Problem: Your output should be the records below, word for word and picture-free.

Task material:
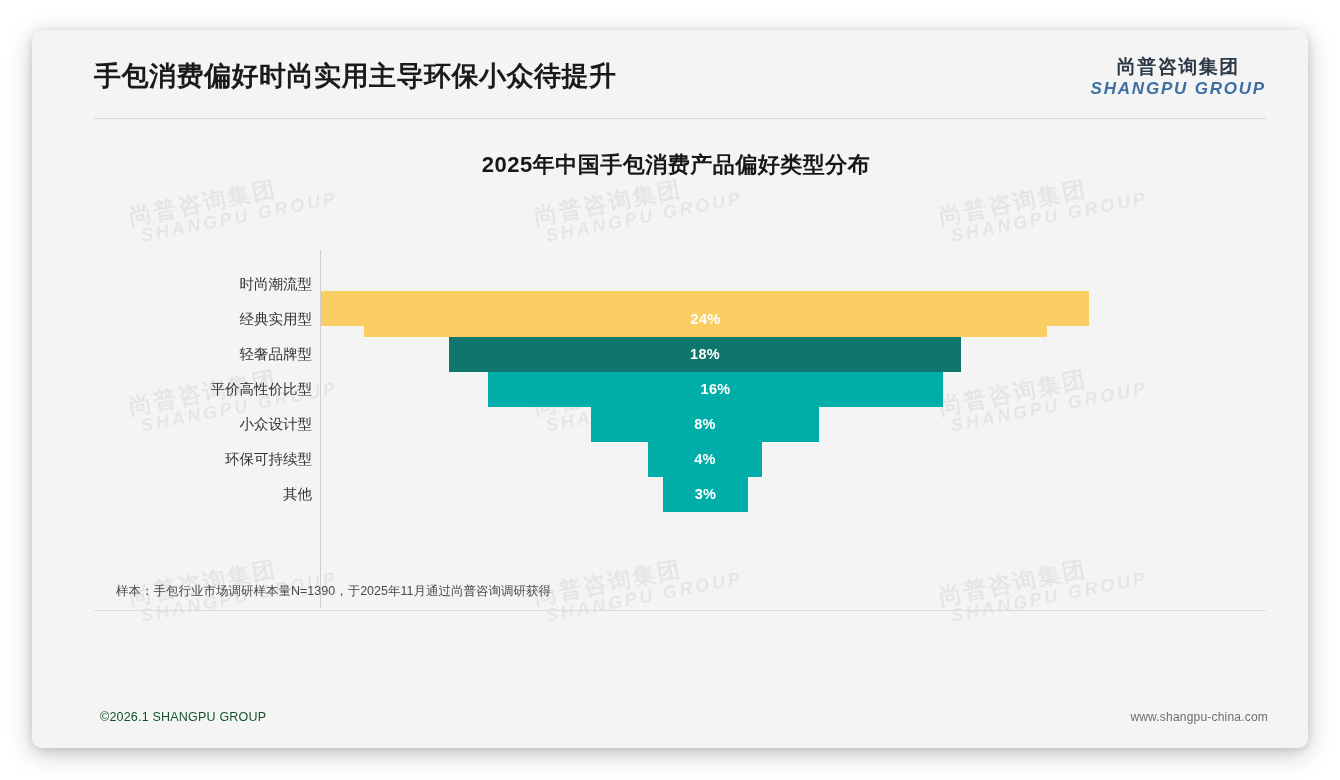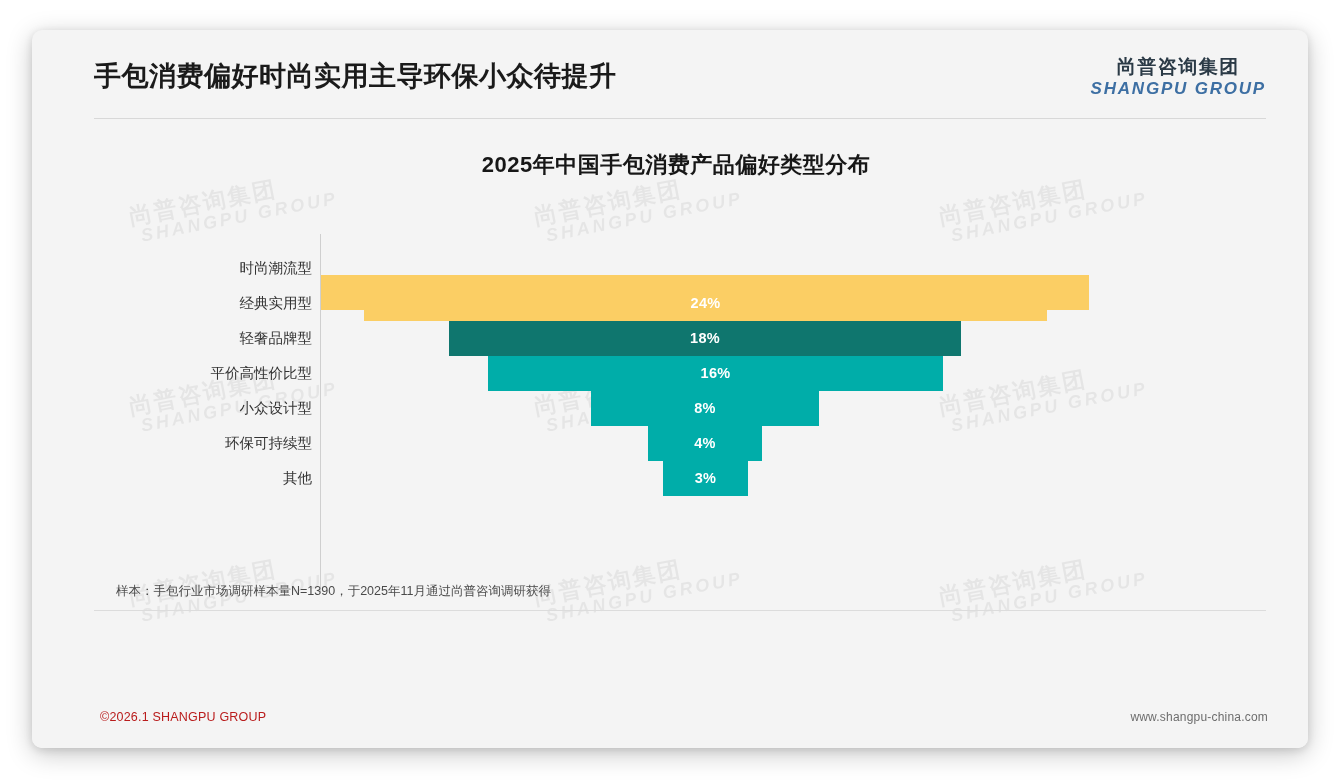--- a/index.html
+++ b/index.html
@@ -123,21 +123,21 @@
     font-size: 22px;
     font-weight: 700;
     color: #171717;
     letter-spacing: 0.5px;
     margin-left: 12px;
   }
 
   #plot {
     position: absolute;
     left: 0;
-    top: 84px;
+    top: 100px;
     width: 1276px;
     height: 390px;
     padding-left: 32px;
   }
   #axis-line {
     position: absolute;
     left: 288px;
     top: 0px;
     width: 1px;
     height: 358px;
@@ -204,21 +204,21 @@
     width: 100%;
     height: 56px;
     background: #f4f4f4;
     z-index: 3;
   }
   #footer-copyright {
     position: absolute;
     left: 68px;
     top: 18px;
     font-size: 12.5px;
-    color: #b91c1c;
+    color: #14532d;
     letter-spacing: 0.2px;
   }
   #footer-website {
     position: absolute;
     right: 40px;
     top: 18px;
     font-size: 12px;
     color: #6d6d6d;
     letter-spacing: 0.2px;
     text-align: right;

Task answer:
--- a/index.html
+++ b/index.html
@@ -123,21 +123,21 @@
     font-size: 22px;
     font-weight: 700;
     color: #171717;
     letter-spacing: 0.5px;
     margin-left: 12px;
   }
 
   #plot {
     position: absolute;
     left: 0;
-    top: 84px;
+    top: 100px;
     width: 1276px;
     height: 390px;
     padding-left: 32px;
   }
   #axis-line {
     position: absolute;
     left: 288px;
     top: 0px;
     width: 1px;
     height: 358px;
@@ -204,21 +204,21 @@
     width: 100%;
     height: 56px;
     background: #f4f4f4;
     z-index: 3;
   }
   #footer-copyright {
     position: absolute;
     left: 68px;
     top: 18px;
     font-size: 12.5px;
-    color: #b91c1c;
+    color: #14532d;
     letter-spacing: 0.2px;
   }
   #footer-website {
     position: absolute;
     right: 40px;
     top: 18px;
     font-size: 12px;
     color: #6d6d6d;
     letter-spacing: 0.2px;
     text-align: right;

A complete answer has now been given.